Instructions to follow: From the entries below, list each line with "main".

Data for analysis:
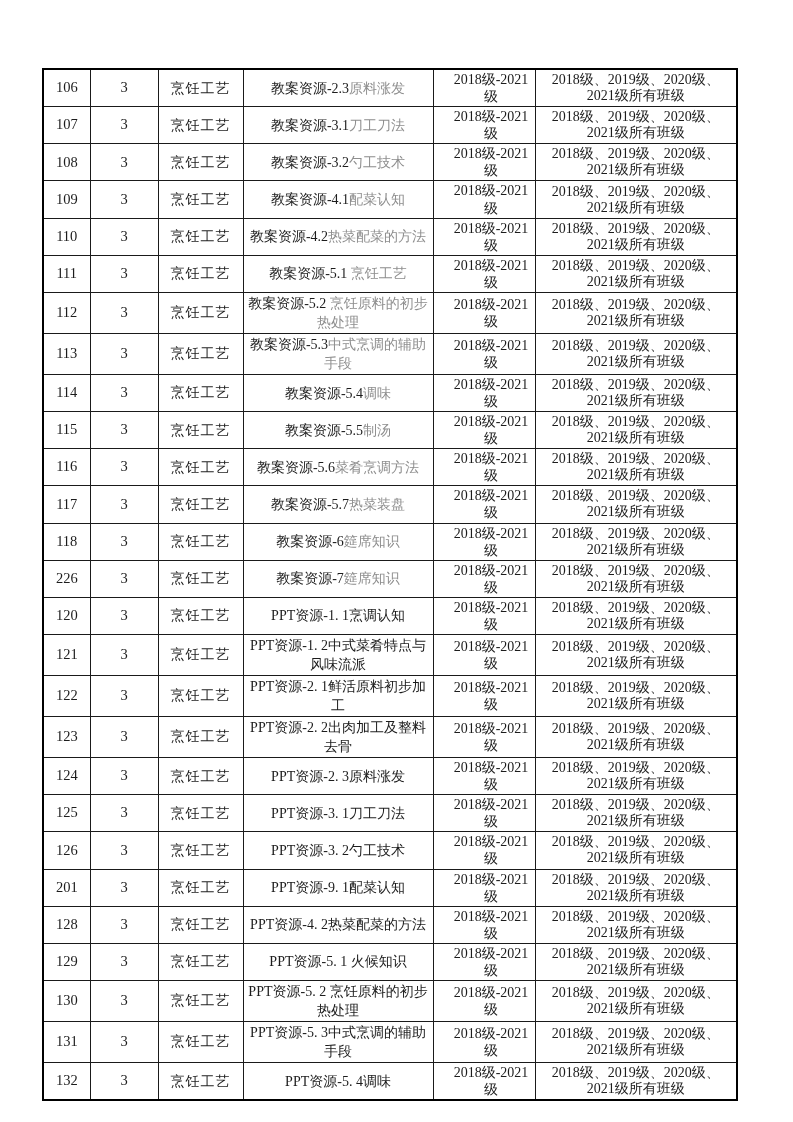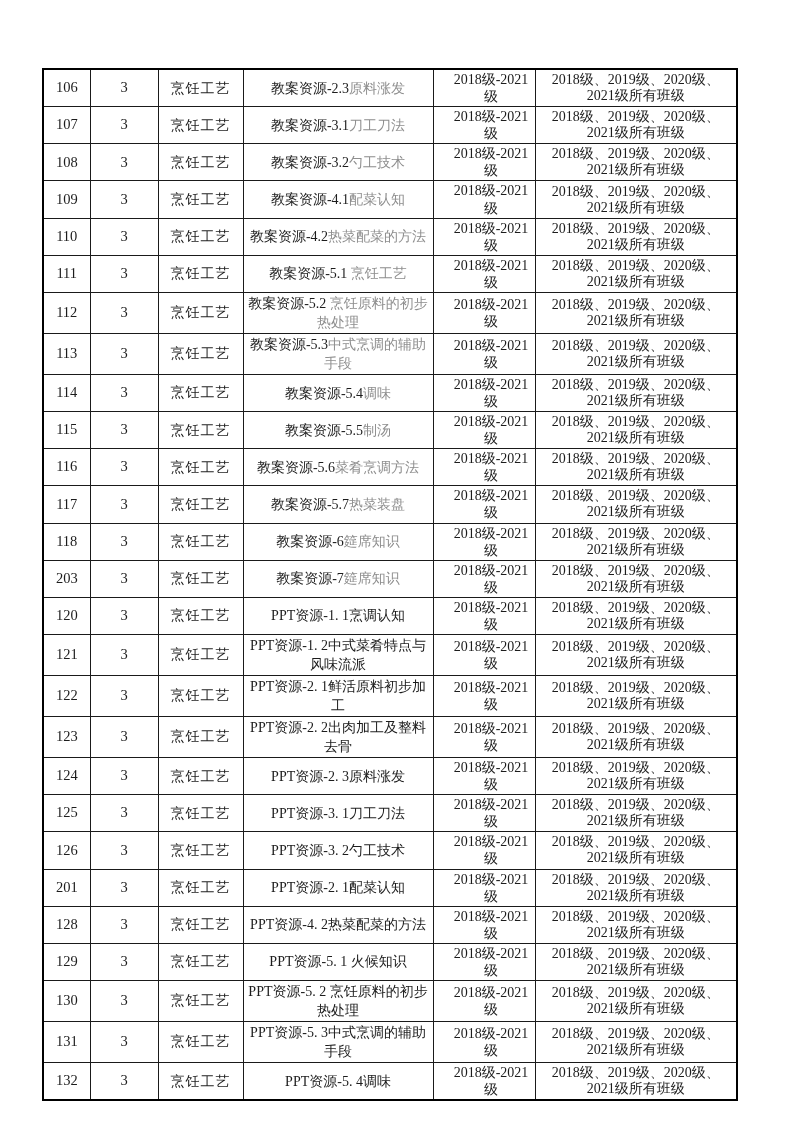--- a/index.html
+++ b/index.html
@@ -169,7 +169,7 @@
 2021级所有班级</td>
   </tr>
       <tr>
-    <td class="c-no">203</td>
+    <td class="c-no">226</td>
     <td class="c-hours">3</td>
     <td class="c-course">烹饪工艺</td>
     <td class="c-res"><span class="res-main">教案资源-7</span><span class="res-note">筵席知识</span></td>

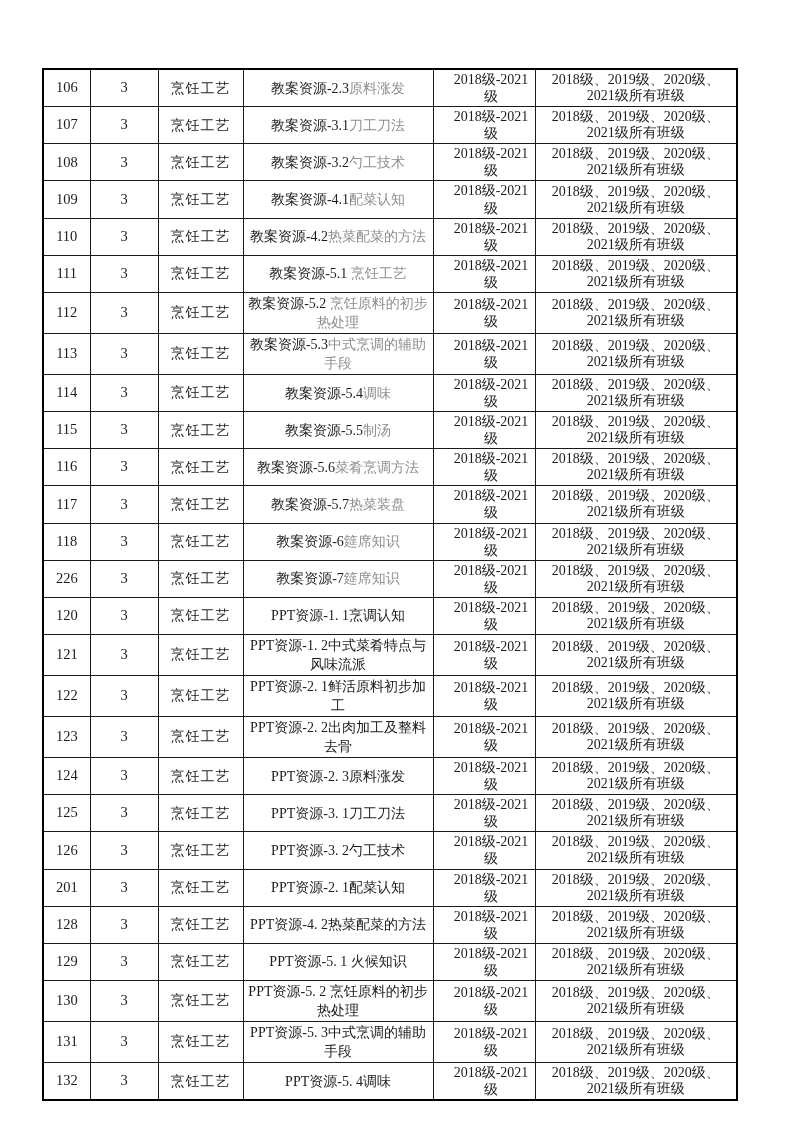--- a/index.html
+++ b/index.html
@@ -244,7 +244,7 @@
     <td class="c-no">201</td>
     <td class="c-hours">3</td>
     <td class="c-course">烹饪工艺</td>
-    <td class="c-res"><span class="res-main">PPT资源-2. 1配菜认知</span><span class="res-note"></span></td>
+    <td class="c-res"><span class="res-main">PPT资源-9. 1配菜认知</span><span class="res-note"></span></td>
     <td class="c-grades">2018级-2021级</td>
     <td class="c-classes">2018级、2019级、2020级、
 2021级所有班级</td>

Expected answer:
     <td class="c-res"><span class="res-main">教案资源-7</span><span class="res-note">筵席知识</span></td>
-    <td class="c-res"><span class="res-main">PPT资源-2. 1配菜认知</span><span class="res-note"></span></td>
+    <td class="c-res"><span class="res-main">PPT资源-9. 1配菜认知</span><span class="res-note"></span></td>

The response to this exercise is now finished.